Review Novel: 'ELEGI' Karya Sastra Tingkat Tinggi Penuh Kejutan

Cover depan novel (photo by me)

Sebenernya ini novel udah lama banget gue beli, sekitar 2 atau 3 tahun lalu. Tapi karena waktu itu gue lagi sibuk-sibuknya kuliah (ceilah sombong :p) makanya gue belum tamat bacanya. Dan berhubung sekarang gue lagi jadi pengangguran, makanya gue mencari kesibukan, dan salah satunya adalah membaca novel yang tak kunjung usai gue baca ini haha

Novel ini cukup spesial buat gue pribadi karena penulis novelnya adalah temen gue sendiri. Ini true story. Temen SMA gue, sekelas waktu kelas X (1 SMA), namanya Auliya Millatina Fajwah – yang emang dari zaman SMA setahu gue udah jago banget nulis. Buktinya waktu SMA aja, Aul ini (panggilan akrab gue) sering menjuarai tulis cerpen lah atau kalo enggak artikelnya sering banget dimuat di koran atau majalah.
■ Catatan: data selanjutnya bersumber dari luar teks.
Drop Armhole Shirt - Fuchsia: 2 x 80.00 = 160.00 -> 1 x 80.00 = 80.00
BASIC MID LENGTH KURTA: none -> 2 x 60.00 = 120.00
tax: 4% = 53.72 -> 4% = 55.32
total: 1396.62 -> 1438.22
But, biar agak keren sedikit, gue sebut Aul dengan “nama pena”-nya Millatina ya hehe. Judul novel ini adalah Elegi: Ketika Kesakitan Ditolak Kehadirannya. Beuh, berat banget kan baca judulnya aja? Bahkan gue sendiri gak ngerti apa makna dari kata ‘Elegi’. Akhirnya, gue carilah di KBBI (Kamus Besar Bahasa Indonesia) dan munculah arti kata ‘Elegi’ seperti di bawah ini

ele·gi /élégi/ n syair atau nyanyian yang mengandung ratapan dan ungkapan dukacita (khususnya pada peristiwa kematian)

Bahkan, setelah gue baca arti kata ‘Elegi’ berdasarkan KBBI pun, gue masih belum ngerti banget apa dari kata ‘Elegi’ sebenarnya haha payah banget emang gue L

Sisi pandang objektif gue menilai kalo novel ini bagus, lebih dari bagus. Millatina mampu menyuguhkan novel dengan padanan kata yang cantik dan sangat intelektual. Meskipun, menurut gue pribadi sih cukup rumit karena bener-bener sastra tingkat tinggi banget deh. Contohnya seperti yang tertuang pada bagian Prolog ini (ini baru bagian prolog loh, masih pembukaan awal)
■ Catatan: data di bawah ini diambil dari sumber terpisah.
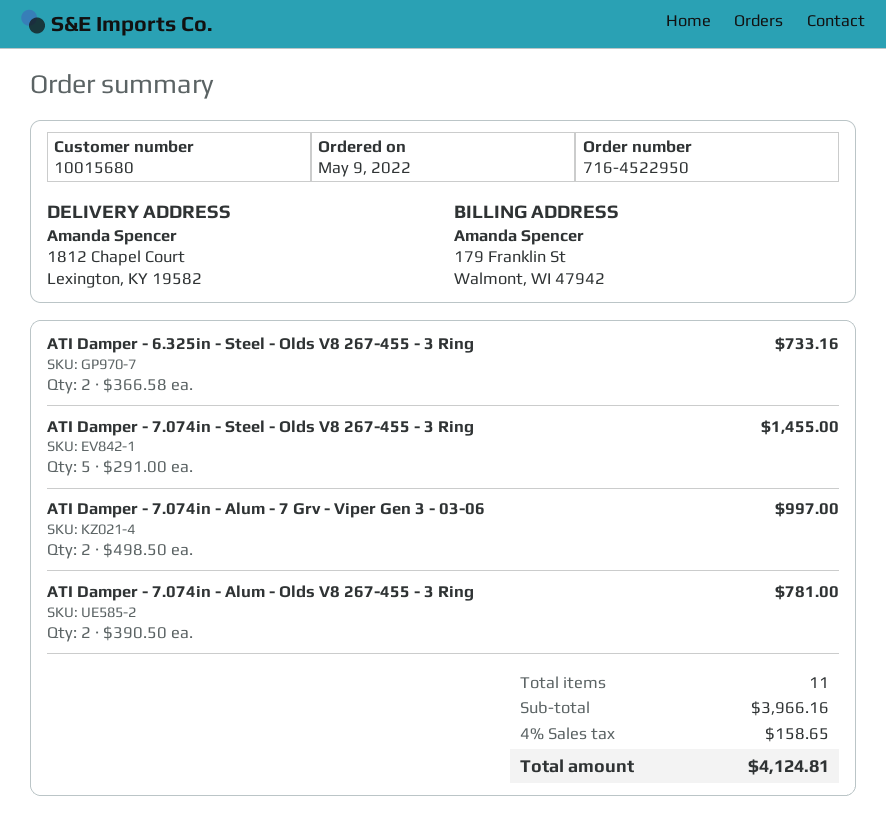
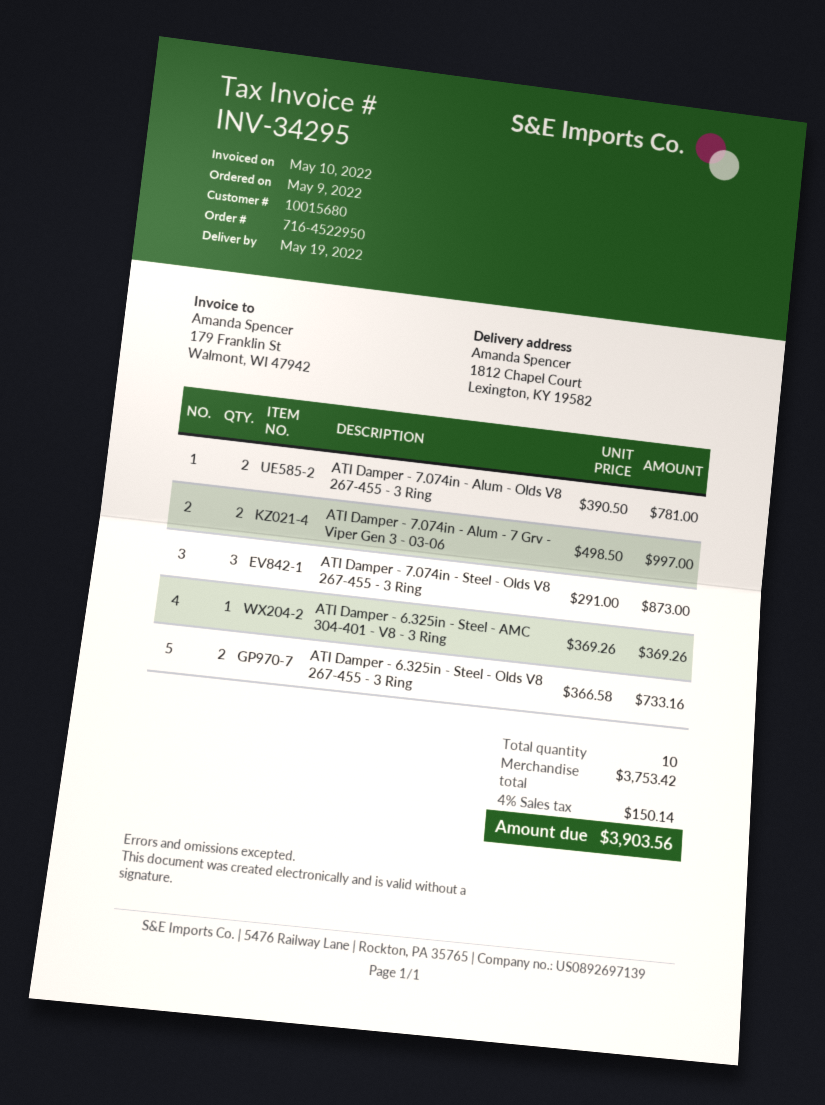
ATI Damper - 7.074in - Steel - Olds V8 267-455 - 3 Ring: 5 x 291.00 = 1455.00 -> 3 x 291.00 = 873.00
ATI Damper - 6.325in - Steel - AMC 304-401 - V8 - 3 Ring: none -> 1 x 369.26 = 369.26
total quantity: 11 -> 10
subtotal: 3966.16 -> 3753.42
tax: 4% = 158.65 -> 4% = 150.14
total: 4124.81 -> 3903.56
Tidak selamanya langit membentang dengan panorama biru muda yang indah, terkadang berubah kelabu, seperti ingin melepaskan kesakitan bersama air hujan. Tidak selamanya burung-burung berkicau dengan riang, terkadang hanya diam dan mengepakkan sayap membelah langit bersama ketenangan.

Gimana sedap kan? Kalo menurut lu itu hal biasa, bagi gue itu padanan kata-kata yang sangat indah. Tapi, gue emang perlu mikir dulu bacanya haha efek kebanyakan baca novel-novel teenlit :p Gue bahkan kadang harus membaca satu bagian tertentu berulang-ulang agar memahami maksudnya. Mungkin karena selera sastra gue yang terlalu rendah haha

Ada lagi yang seperti ini…

Pertemuan pertama memang tidak selalu menghadirkan cakrawala keindahan yang sempurna, tidak pula menawarkan dongeng yang indah. Terkadang justru terasa begitu rumit, seakan ingin menolaknya.

Siang diciptakan bukan untuk mengejar malam, namun sore selalu hadir dan menghubungkan keduanya.

Millatina juga banyak menyematkan istilah-istilah mitologi Yunani sebagai pengandaian di dalam novelnya, seperti Dewa Zeus, Dewi Artemis, Dewa Apollo, Dewa Dionisos, Dewi Hera, dsb – yang gue gak ngerti itu siapa. Meskipun di beberapa bagian Millatina menjelaskannya dan di beberapa bagian lainnya tidak.

Langit biru terhampar luas hingga ujung khatulistiwa dengan serat-serat awan tipis. Dedaunan seolah melambai dan menari tertiup angin. Burung-burung gereja berkicau saling menyahut satu sama lain. Dewa Aether membentuk atmosfer sempurna, hingga Dewi Gaia membiarkan bumi dalam poros sempurna.

Terkadang Millatina juga mengutip “petikan-petikan” dari orang terkenal seperti yang tertulis pada bagian ini

Untuk kali pertama ia merasa jatuh cinta, yang kemudian segera berubah menjadi amor platonicus, seperti yang ditemukan dalam naskah Symposium karya Plato, sebuah cinta yang tak tersentuh, bersebelahan namun bukan untuk berdampingan.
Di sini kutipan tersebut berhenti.